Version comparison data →
# # # # # # #
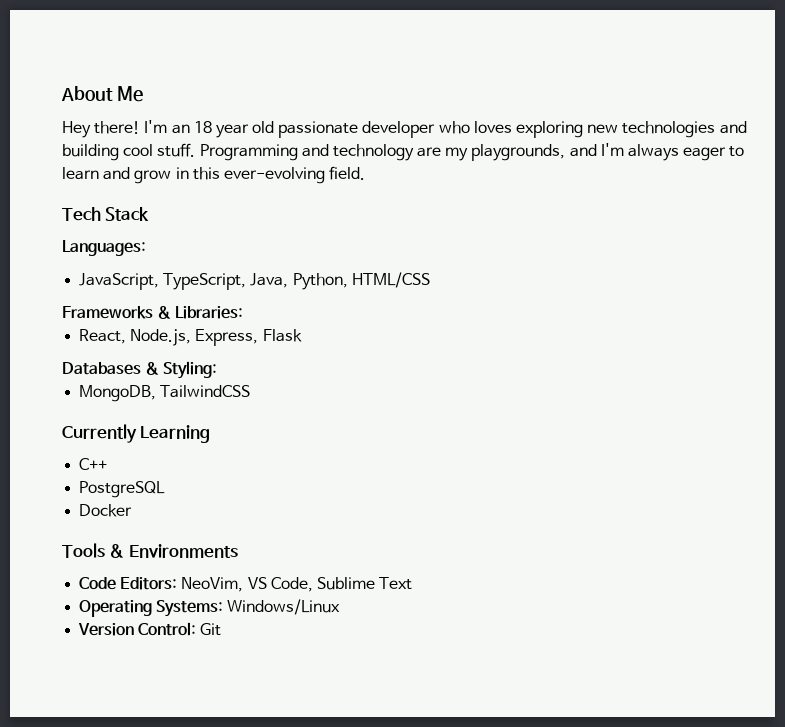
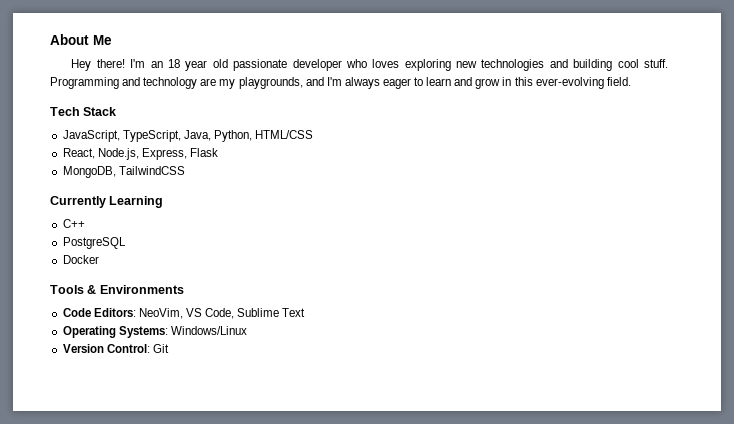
- Languages:
- Frameworks & Libraries:
- Databases & Styling:

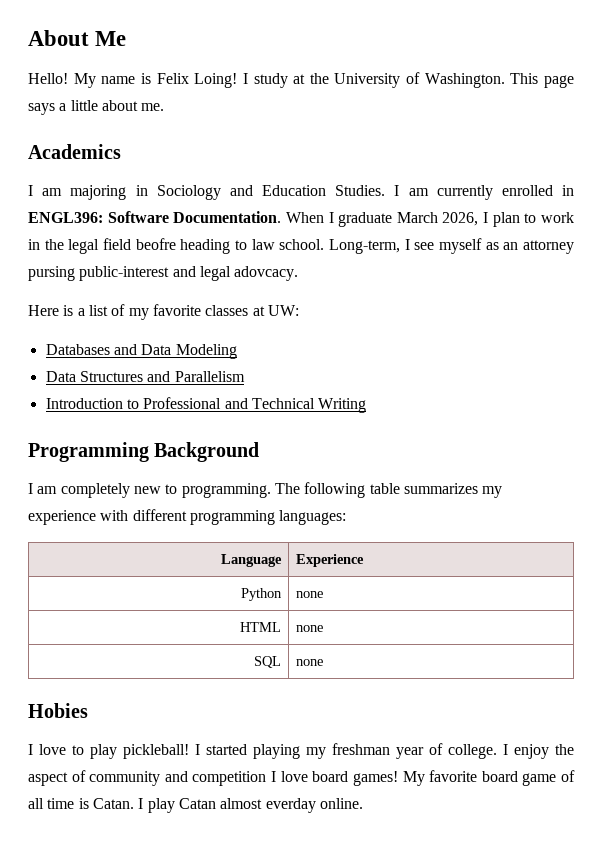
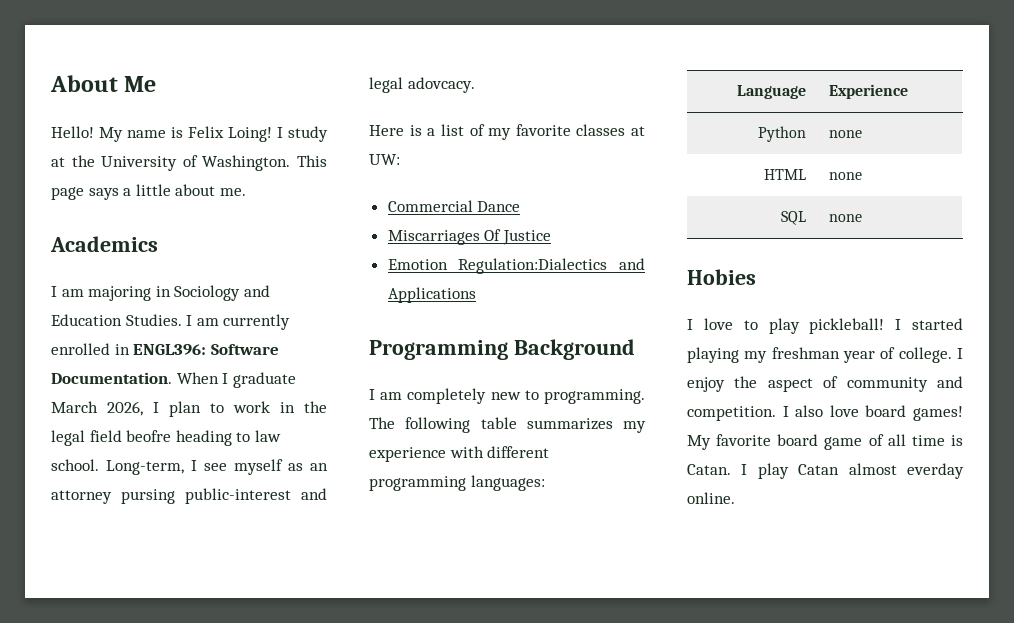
- Databases and Data Modeling
- Data Structures and Parallelism
- Introduction to Professional and Technical Writing
+ Commercial Dance
+ Miscarriages Of Justice
+ Emotion Regulation:Dialectics and Applications
- I enjoy the aspect of community and competition I love board games!
+ I enjoy the aspect of community and competition. I also love board games!

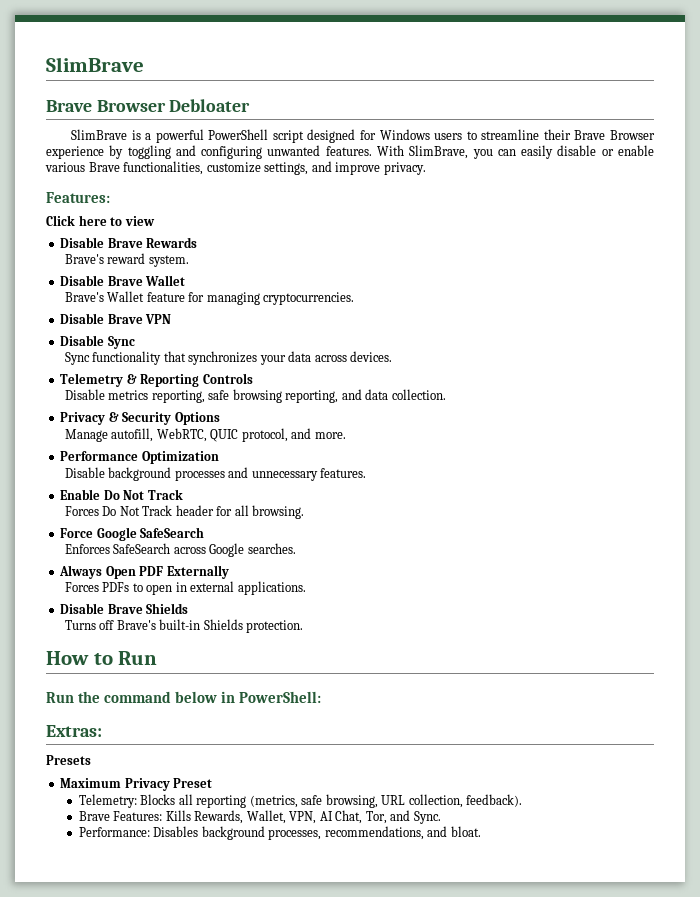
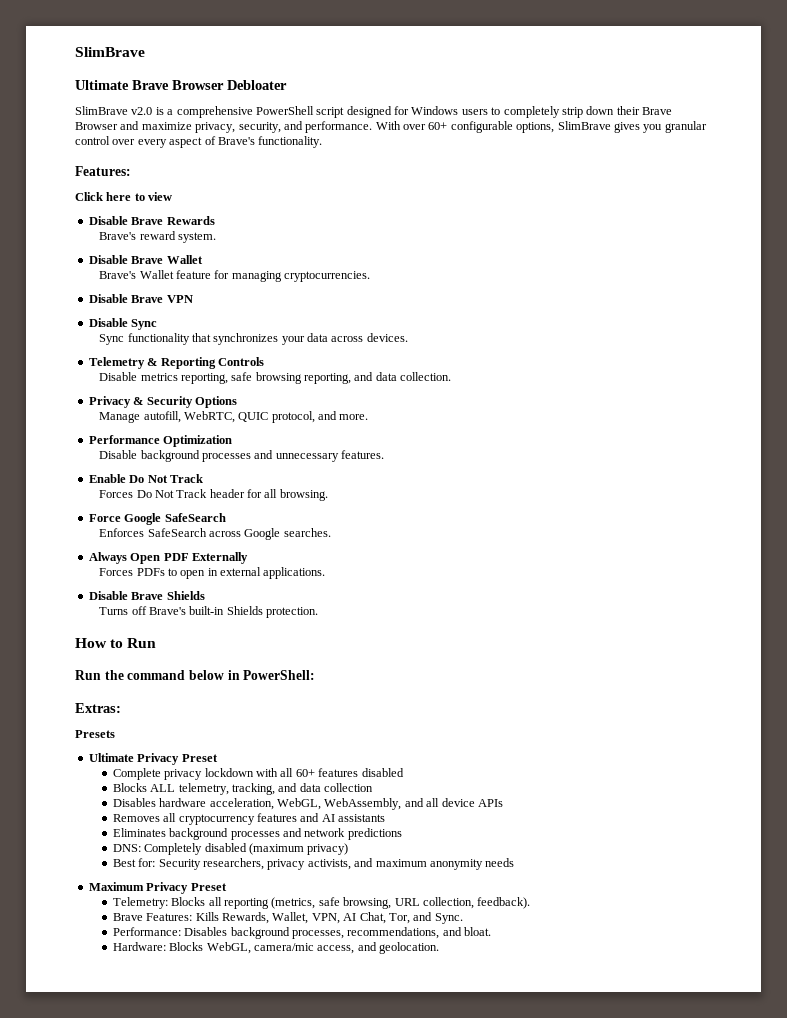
- Brave Browser Debloater
+ Ultimate Brave Browser Debloater
- SlimBrave is a powerful PowerShell script designed for Windows users to streamline their Brave Browser experience by toggling and configuring unwanted features. With SlimBrave, you can easily disable or enable various Brave functionalities, customize settings, and improve privacy.
+ SlimBrave v2.0 is a comprehensive PowerShell script designed for Windows users to completely strip down their Brave Browser and maximize privacy, security, and performance. With over 60+ configurable options, SlimBrave gives you granular control over every aspect of Brave's functionality.
+ Ultimate Privacy Preset
+ Complete privacy lockdown with all 60+ features disabled
+ Blocks ALL telemetry, tracking, and data collection
+ Disables hardware acceleration, WebGL, WebAssembly, and all device APIs
+ Removes all cryptocurrency features and AI assistants
+ Eliminates background processes and network predictions
+ DNS: Completely disabled (maximum privacy)
+ Best for: Security researchers, privacy activists, and maximum anonymity needs
+ Hardware: Blocks WebGL, camera/mic access, and geolocation.

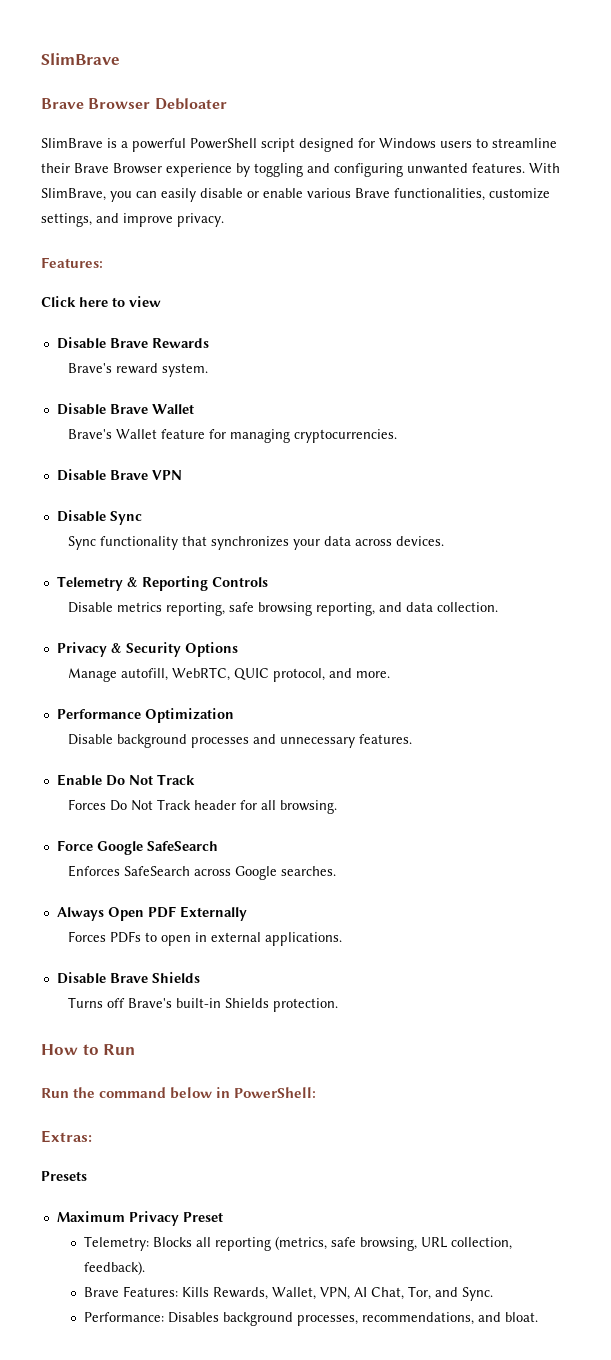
- Ultimate Brave Browser Debloater
+ Brave Browser Debloater
- SlimBrave v2.0 is a comprehensive PowerShell script designed for Windows users to completely strip down their Brave Browser and maximize privacy, security, and performance. With over 60+ configurable options, SlimBrave gives you granular control over every aspect of Brave's functionality.
+ SlimBrave is a powerful PowerShell script designed for Windows users to streamline their Brave Browser experience by toggling and configuring unwanted features. With SlimBrave, you can easily disable or enable various Brave functionalities, customize settings, and improve privacy.
- Ultimate Privacy Preset
- Complete privacy lockdown with all 60+ features disabled
- Blocks ALL telemetry, tracking, and data collection
- Disables hardware acceleration, WebGL, WebAssembly, and all device APIs
- Removes all cryptocurrency features and AI assistants
- Eliminates background processes and network predictions
- DNS: Completely disabled (maximum privacy)
- Best for: Security researchers, privacy activists, and maximum anonymity needs
- Hardware: Blocks WebGL, camera/mic access, and geolocation.

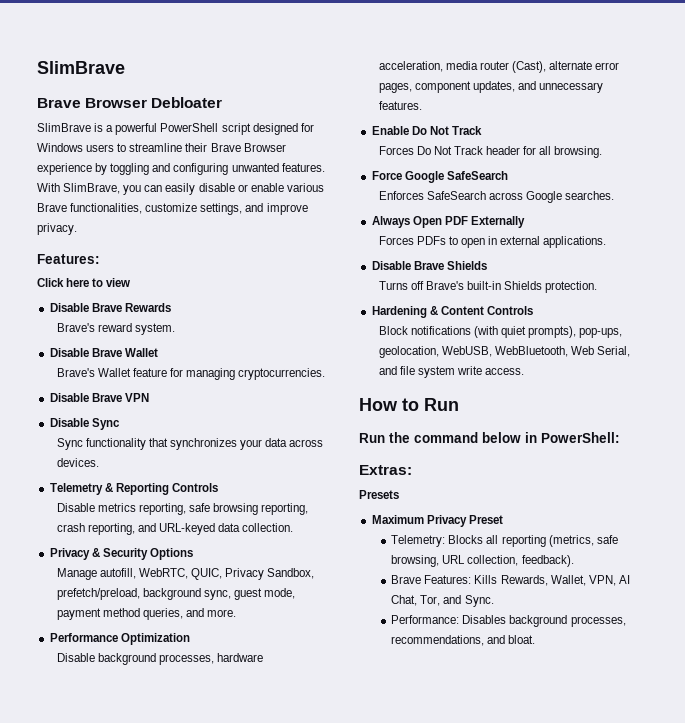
- Disable metrics reporting, safe browsing reporting, and data collection.
+ Disable metrics reporting, safe browsing reporting, crash reporting, and URL-keyed data collection.
- Manage autofill, WebRTC, QUIC protocol, and more.
+ Manage autofill, WebRTC, QUIC, Privacy Sandbox, prefetch/preload, background sync, guest mode, payment method queries, and more.
- Disable background processes and unnecessary features.
+ Disable background processes, hardware acceleration, media router (Cast), alternate error pages, component updates, and unnecessary features.
+ Hardening & Content Controls
+ Block notifications (with quiet prompts), pop-ups, geolocation, WebUSB, WebBluetooth, Web Serial, and file system write access.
# # # # # # #
Problem statement →
Lines holding the word "various" are the answer; copy every one from the records above.

Result below →
- SlimBrave is a powerful PowerShell script designed for Windows users to streamline their Brave Browser experience by toggling and configuring unwanted features. With SlimBrave, you can easily disable or enable various Brave functionalities, customize settings, and improve privacy.
+ SlimBrave is a powerful PowerShell script designed for Windows users to streamline their Brave Browser experience by toggling and configuring unwanted features. With SlimBrave, you can easily disable or enable various Brave functionalities, customize settings, and improve privacy.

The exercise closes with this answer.